© Bocalupo Films
Promised Spaces

Promised Spaces

de Ivan Markovic

Promised Spaces

de Ivan Markovic

D'autres promesses


D'autres promesses

Promised Spaces repose sur une intrigue simple, divisée en deux parties : nous suivons d’abord les ouvriers d’un complexe de luxe qui promet confort et cadre naturel dans une zone périphérique du Cambodge, puis l’installation de Seda, sa première habitante. Rapidement, tout se détraque : les constructions prennent l’eau à la suite d’une violente averse, les ouvriers prennent le large, une brasse s’improvise sur la piscine d’un toit, etc. Ce dérèglement avait déjà été annoncé, plus discrètement, par les mouvements erratiques des ouvriers, tous insomniaques : errant sur le chantier et s’y endormant ici et là, leurs déplacements et leurs discussions instauraient d’emblée une atmosphère légèrement absurde.

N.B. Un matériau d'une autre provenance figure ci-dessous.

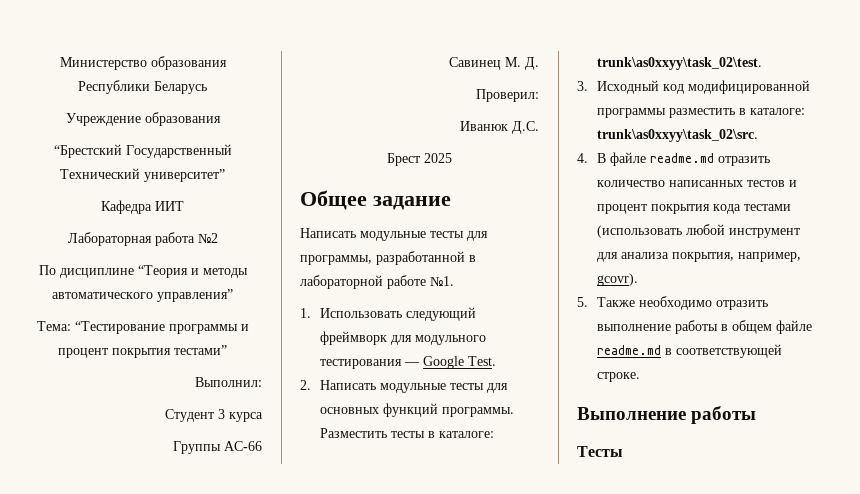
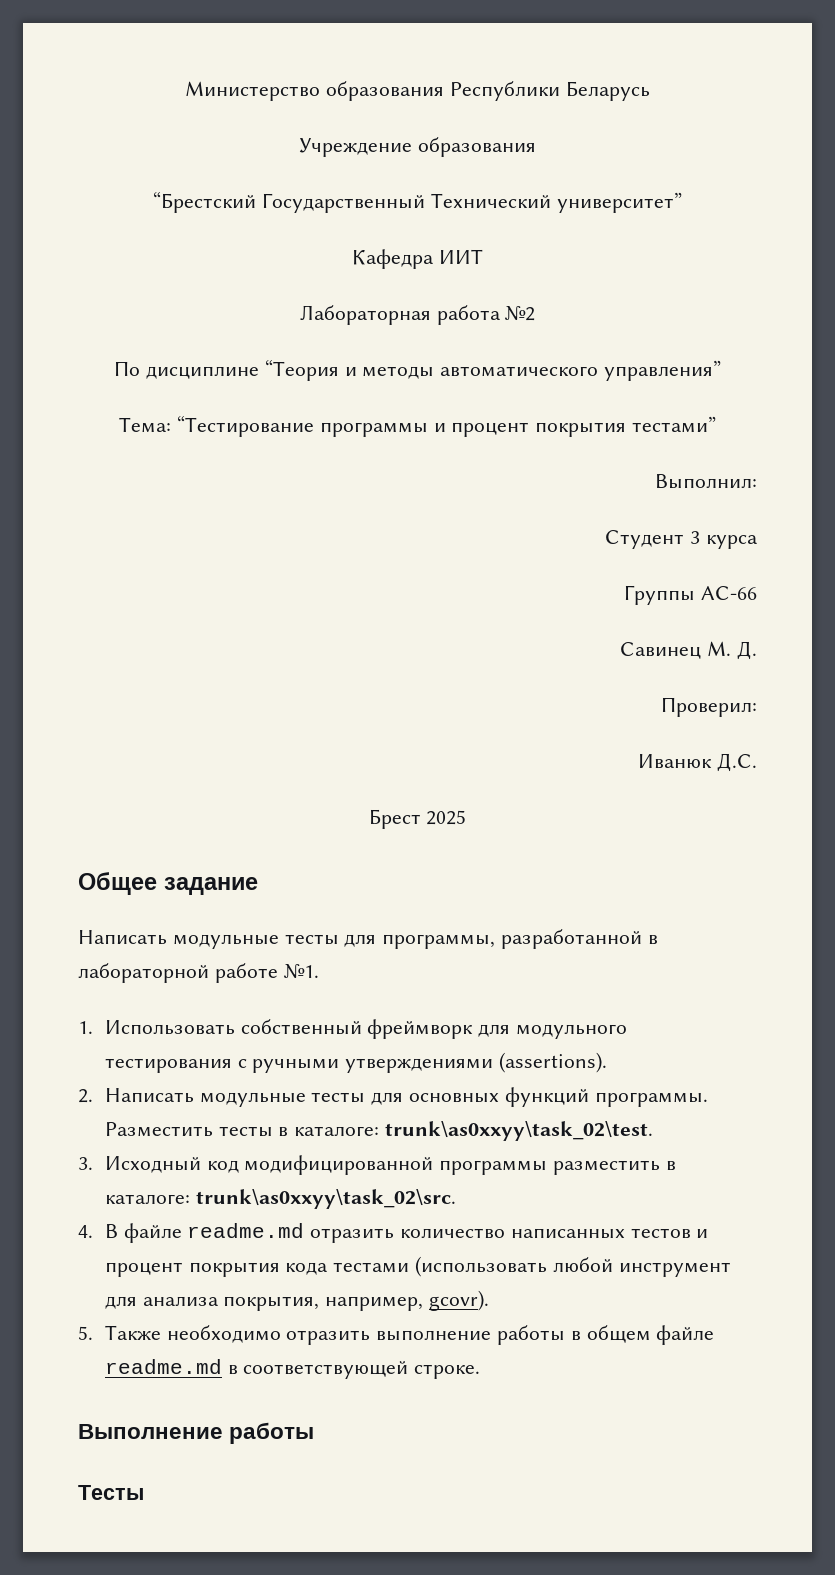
- 1. Использовать следующий фреймворк для модульного тестирования — Google Test.
+ 1. Использовать собственный фреймворк для модульного тестирования с ручными утверждениями (assertions).

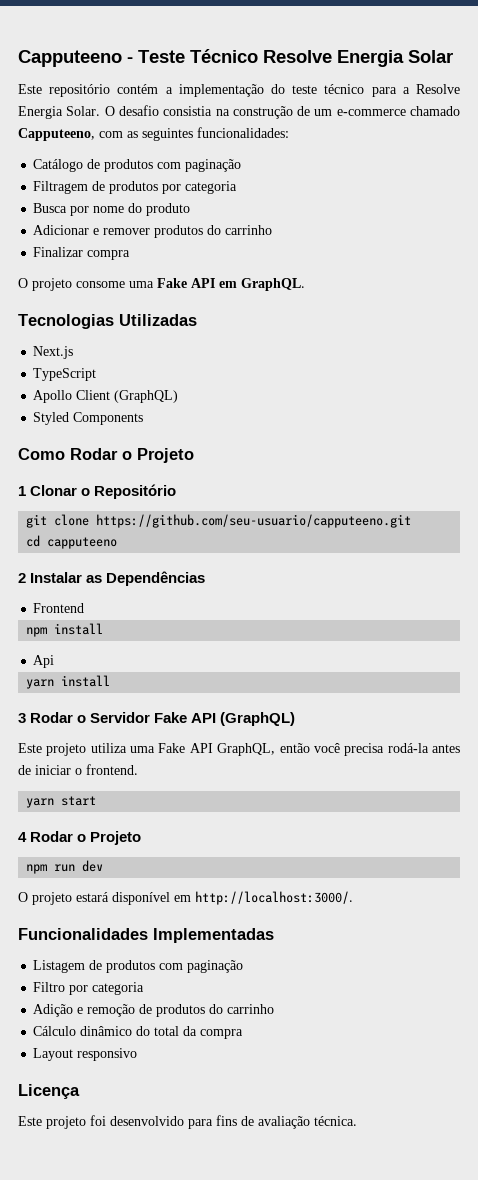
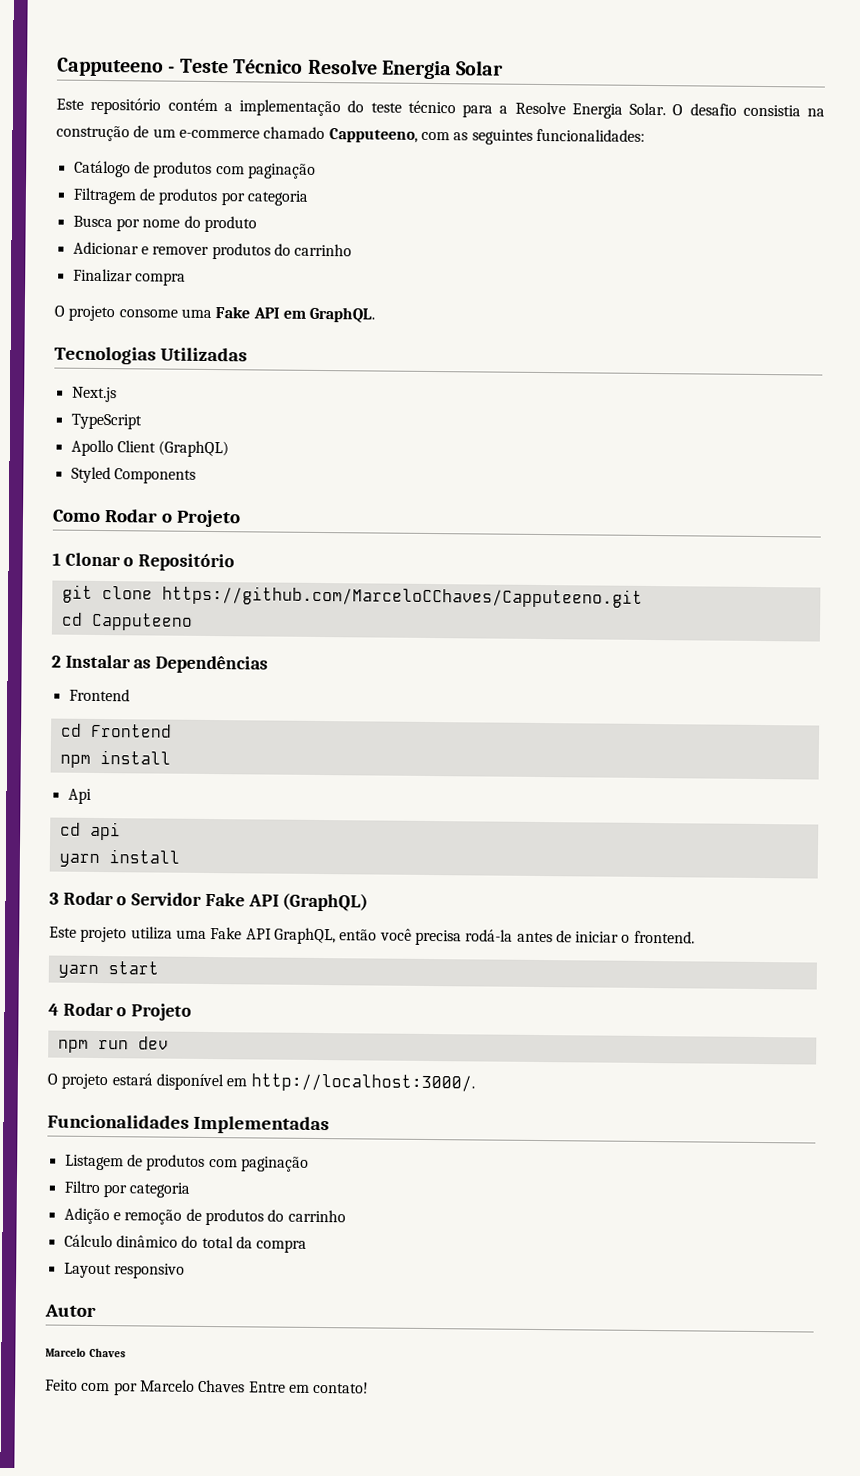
- git clone https://github.com/seu-usuario/capputeeno.git
- cd capputeeno
+ git clone https://github.com/MarceloCChaves/Capputeeno.git
+ cd Capputeeno
+ cd Frontend
+ cd api
- Licença
- Este projeto foi desenvolvido para fins de avaliação técnica.
+ Autor
+ Marcelo Chaves
+ Feito com por Marcelo Chaves Entre em contato!

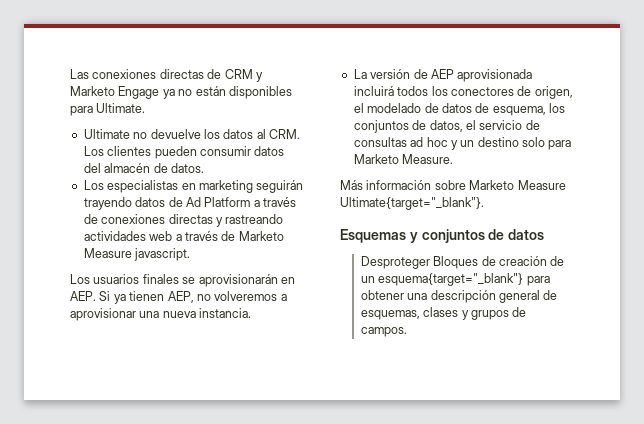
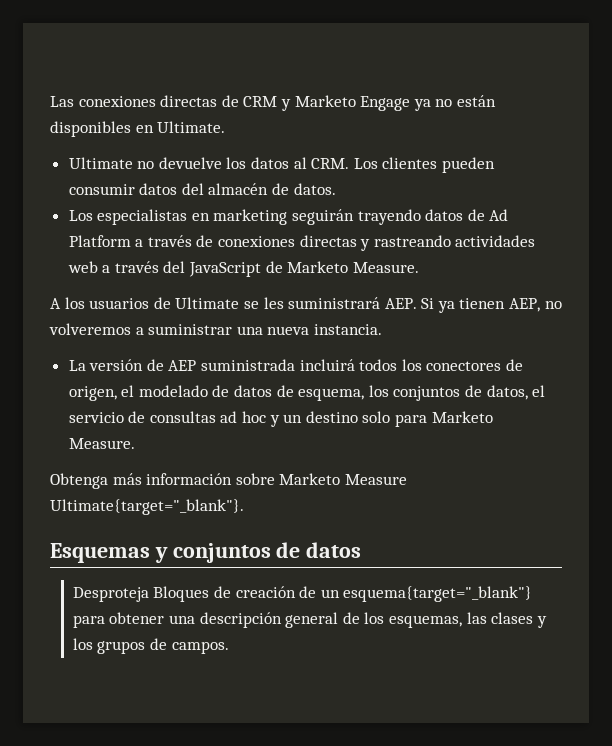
- Las conexiones directas de CRM y Marketo Engage ya no están disponibles para Ultimate.
+ Las conexiones directas de CRM y Marketo Engage ya no están disponibles en Ultimate.
- Los especialistas en marketing seguirán trayendo datos de Ad Platform a través de conexiones directas y rastreando actividades web a través de Marketo Measure javascript.
- Los usuarios finales se aprovisionarán en AEP. Si ya tienen AEP, no volveremos a aprovisionar una nueva instancia.
+ Los especialistas en marketing seguirán trayendo datos de Ad Platform a través de conexiones directas y rastreando actividades web a través del JavaScript de Marketo Measure.
+ A los usuarios de Ultimate se les suministrará AEP. Si ya tienen AEP, no volveremos a suministrar una nueva instancia.
- La versión de AEP aprovisionada incluirá todos los conectores de origen, el modelado de datos de esquema, los conjuntos de datos, el servicio de consultas ad hoc y un destino solo para Marketo Measure.
+ La versión de AEP suministrada incluirá todos los conectores de origen, el modelado de datos de esquema, los conjuntos de datos, el servicio de consultas ad hoc y un destino solo para Marketo Measure.
- Más información sobre Marketo Measure Ultimate{target="_blank"}.
+ Obtenga más información sobre Marketo Measure Ultimate{target="_blank"}.
- Desproteger Bloques de creación de un esquema{target="_blank"} para obtener una descripción general de esquemas, clases y grupos de campos.
+ Desproteja Bloques de creación de un esquema{target="_blank"} para obtener una descripción general de los esquemas, las clases y los grupos de campos.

La rigueur des cadres, loin de brider le film, favorise une certaine tension qui rend incertaine l’issue des situations plus qu’elle n’enferme les personnages. C’est particulièrement le cas dans la seconde partie, qui se concentre sur les relations interpersonnelles. Mais ce sont également les tensions propres aux rapports de classe qui se résolvent de façon inattendue : Seda est mise en difficulté par le comportement erratique du personnel, plus démissionnaire que conflictuel. L’une des belles trouvailles du film repose sur la circulation des corps et des fonctions : les ouvriers identifiés dans le premier temps du film réapparaissent une fois l’immeuble achevé ; ils habitent les lieux plus qu’ils n’y travaillent. On retrouve ainsi un couple d’amoureux enlacés à l’identique dans un dortoir de chantier ou dans l’improbable cagibi d’un électricien.

Jouant sur l’ambiguïté de la formule commerciale (une pancarte publicitaire promet la combinaison du confort de la ville et du calme de la nature), le film nous permet d’envisager une autre appropriation de ces ensembles architecturaux. En produisant des images incongrues, des plans hybrides mêlant nature et construction – des vaches dans un chantier, une piscine sur un immeuble inachevé – Promised Spaces les convertit en un théâtre de bifurcations, où les espaces s’inventent à mesure qu’on y progresse, comme dans un jeu.